Information shown —
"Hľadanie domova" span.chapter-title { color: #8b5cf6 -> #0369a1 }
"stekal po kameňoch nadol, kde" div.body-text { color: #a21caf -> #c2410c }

---

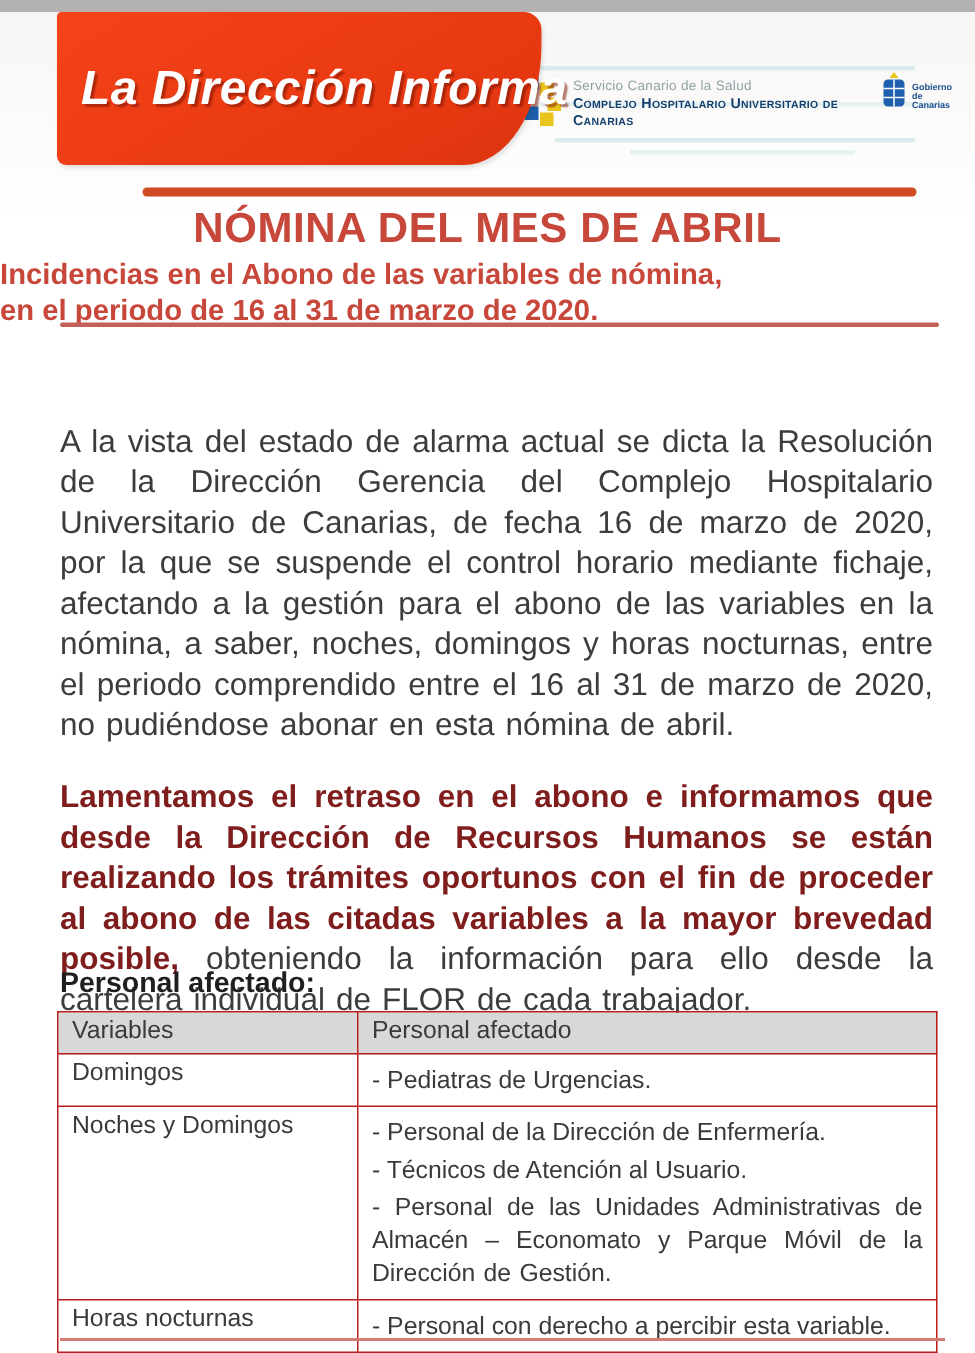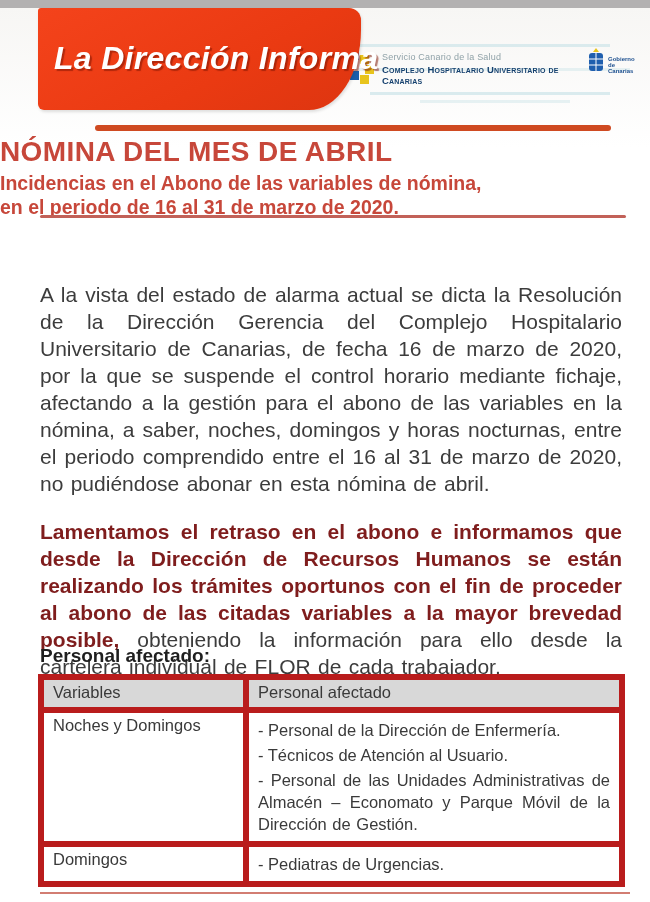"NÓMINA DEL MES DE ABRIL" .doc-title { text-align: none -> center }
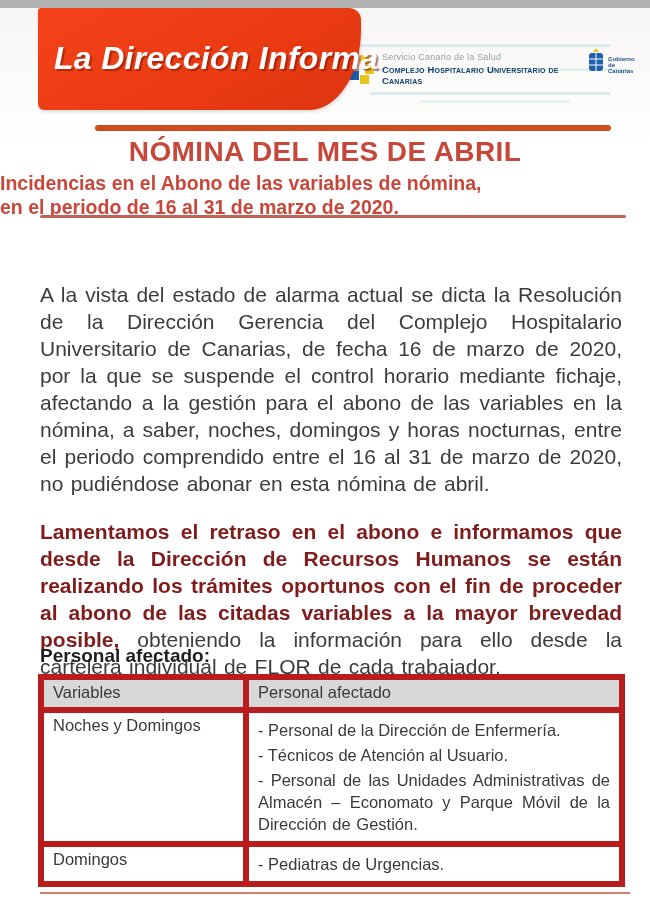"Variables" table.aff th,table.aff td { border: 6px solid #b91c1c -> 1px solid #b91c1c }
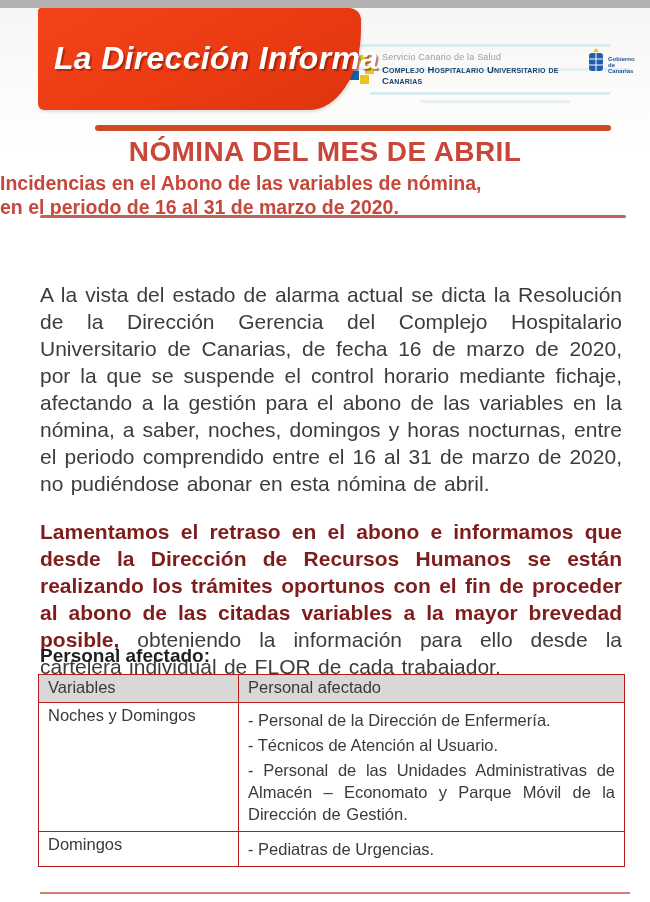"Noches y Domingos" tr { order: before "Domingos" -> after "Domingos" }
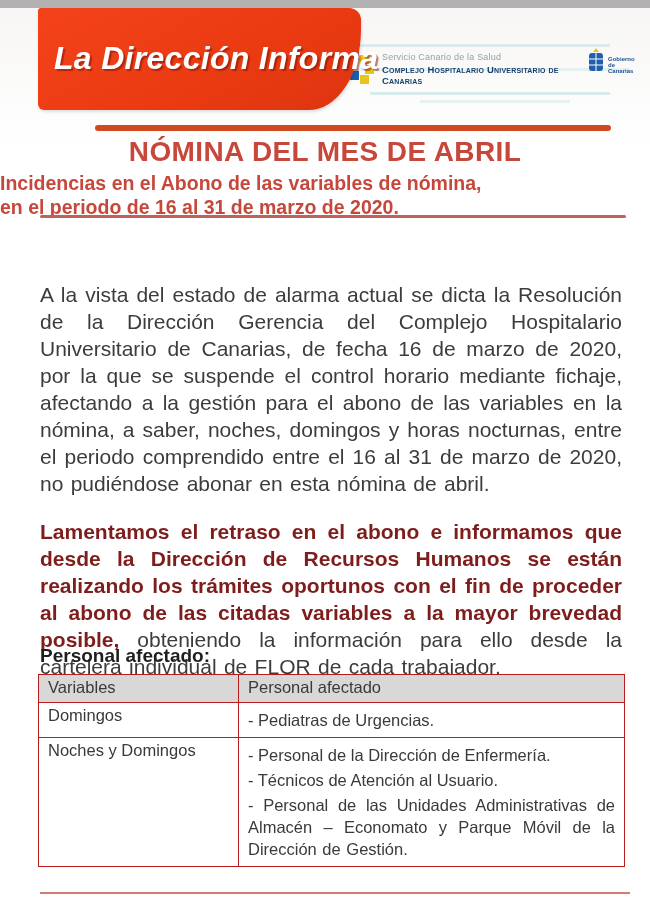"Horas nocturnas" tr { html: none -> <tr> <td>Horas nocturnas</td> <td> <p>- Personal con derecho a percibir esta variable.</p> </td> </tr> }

To do — If a line in the material contains the word "color", copy that line.

Answer to the problem —
"Hľadanie domova" span.chapter-title { color: #8b5cf6 -> #0369a1 }
"stekal po kameňoch nadol, kde" div.body-text { color: #a21caf -> #c2410c }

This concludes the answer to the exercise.